Re:Buffered Graphics

Post by Curufir »

any suggestions?
Don't redraw the whole screen. You are never going to get the speed of writing the entire screen into the LFB to be the same as the speed of manipulating a single pixel. One of the arts of computer graphics is deciding what needs to be drawn and when. If you want more speed then do things more efficiently.

Here endeth the lesson ;D.
HOS

Re:Buffered Graphics

Post by HOS »

alright, thank you for that suggestion, i can live with only updating part of the screen -- so is it necessary or advantageous at all to have a second buffer as opposed to just using VESA's LFB?
Curufir

Re:Buffered Graphics

Post by Curufir »

Well there are a couple of advantages afaik.

You can avoid flickering by synching with the monitors vertical refresh.

Manipulating VRAM is much slower than manipulating main RAM so working on a copy in RAM and dumping to VRAM when required is far more efficient than constantly manipulating VRAM.

You can update lazily if you want to, ie on the next convenient refresh as opposed to polling for a refresh.
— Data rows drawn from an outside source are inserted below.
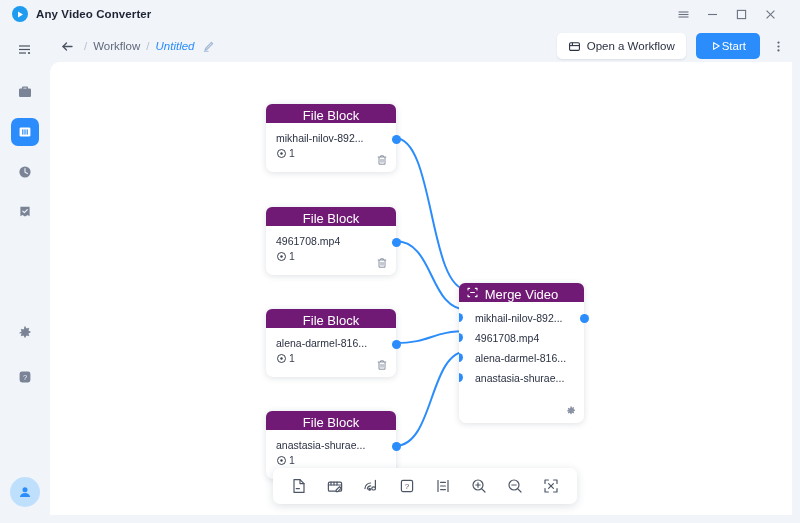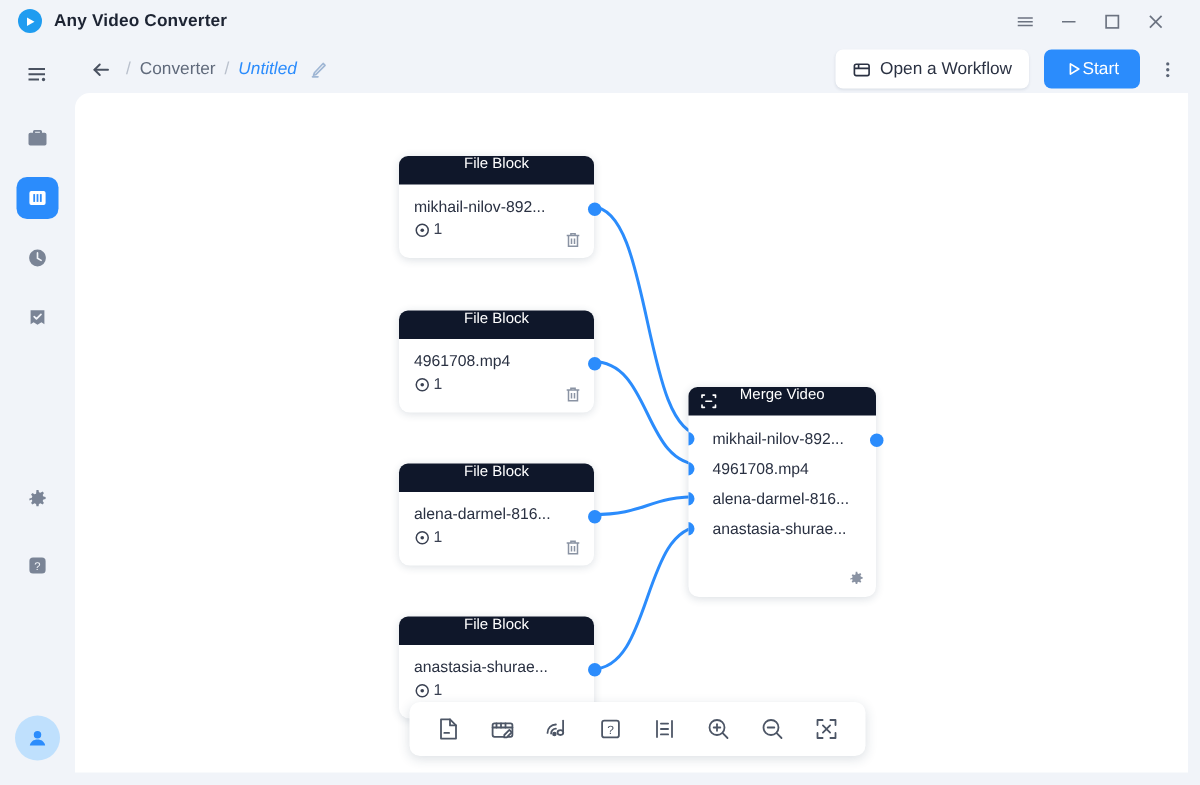"Converter" span.c-work { text: Converter -> Workflow }
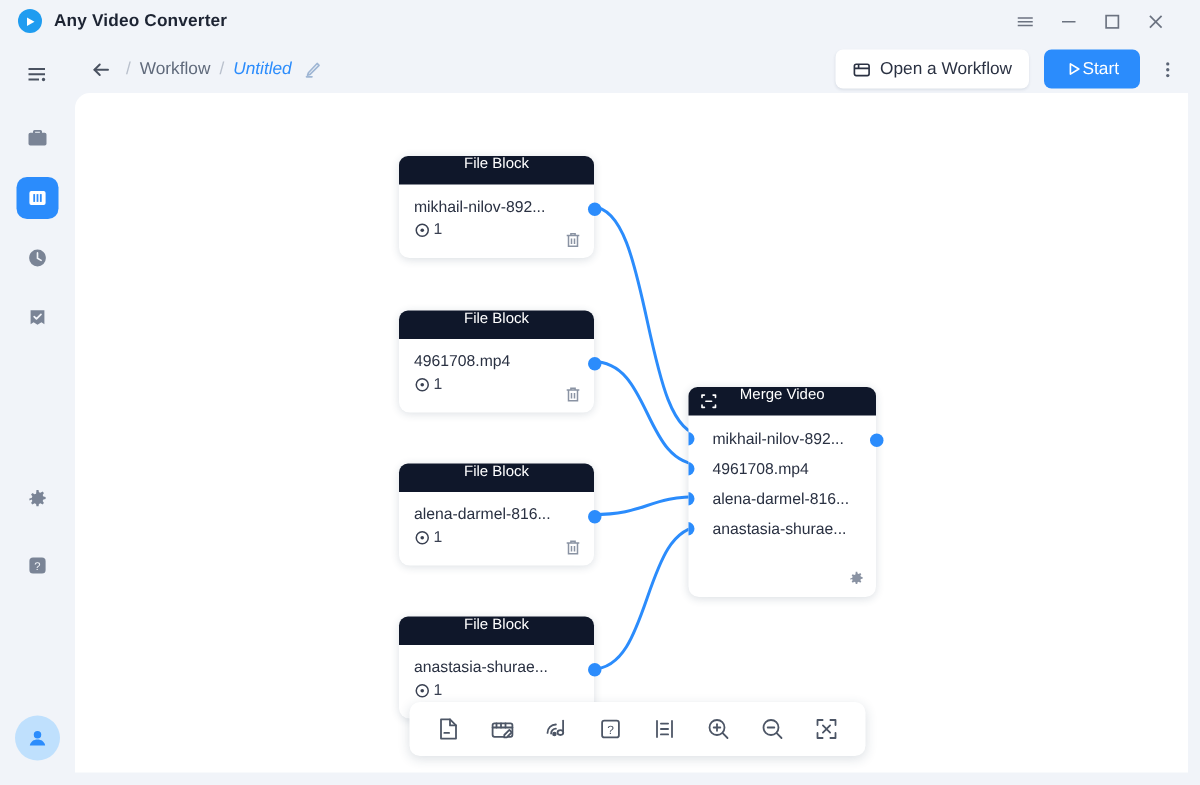"File Block" .node-head { align-items: flex-start -> flex-end; background: #0f172a -> #701a75; font-size: 10px -> 13px }
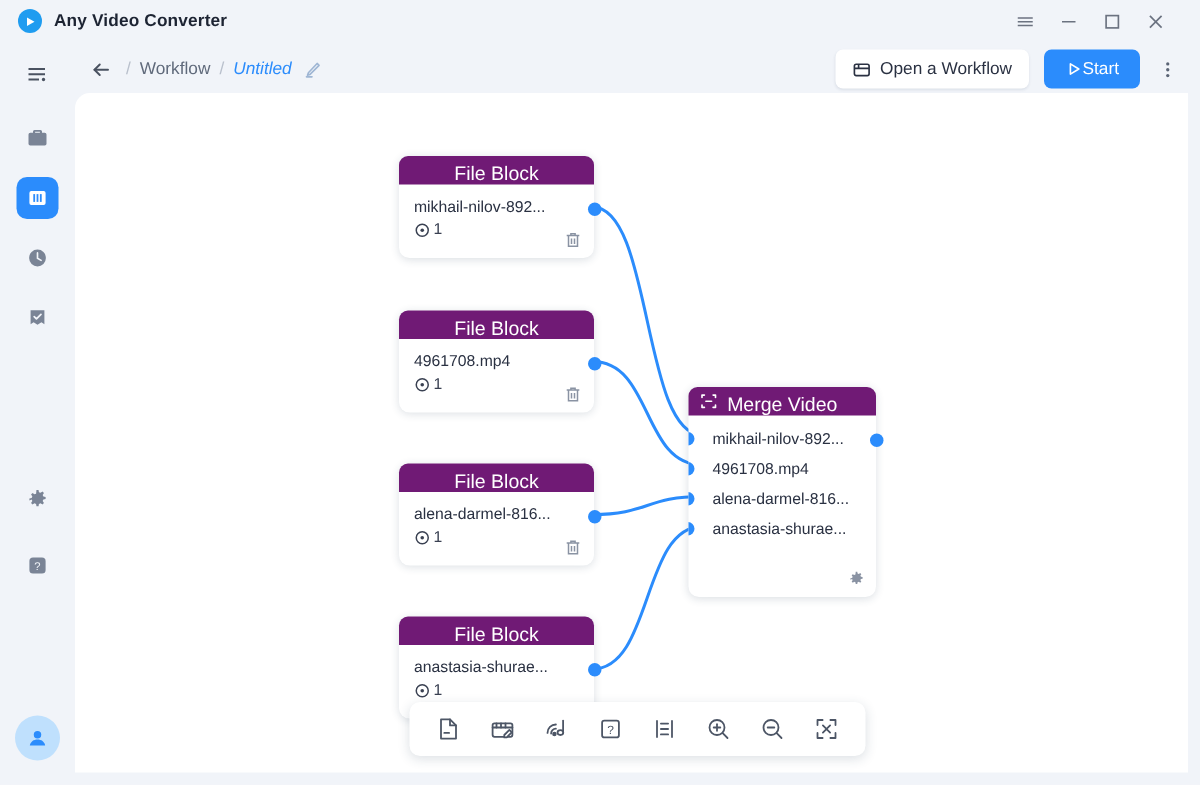"Merge Video" .merge-node { margin-top: none -> 25px }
There are probably some funky graphical effects that rely on double buffering too (Overlaying bitmaps springs to mind for some reason), maybe one of the GUI gurus knows...I don't :).
BI lazy

Re:Buffered Graphics

Post by BI lazy »

In BlueIllusion, rough as it is, several buffers exist. even the windows themselves are drawn into seperate buffers (on creation - then only when changed) which are finally drawn into a buffer belonging to the gui service (yes, it's a micro kernel, so there is a split between policy/management and executuion).

and after all that is done, a messege is sent to the video driver along with a pointer to the buffer and the coordinates of the region to be redrawn. The video driver fetches the image and only redraws the indicated region on the screen.

How I do the window moving stuff?

Ha, that one is tricky. I have the video driver move the active window. It is moved on the buffered background. AFter movement, I have the driver do some calculation of a thing I call "Displacement Rectangle" - which spans the affected region (former location of the window, new location). The displacement rectangle is redrawn finally. Oh, and the window boxes move smoothly.

So, HOS, I suggest the same as Curufir: use double buffering whereever you can, and write only to vga memory when needed and where needed. I have yet to figure out how to add clipping-rectangle lists to my window structures, but for now, I think I'll better flesh out my memory management to lazy paging at least for the heap regions for I am handing out too much memory despite present checking mechanisms.

stay safe...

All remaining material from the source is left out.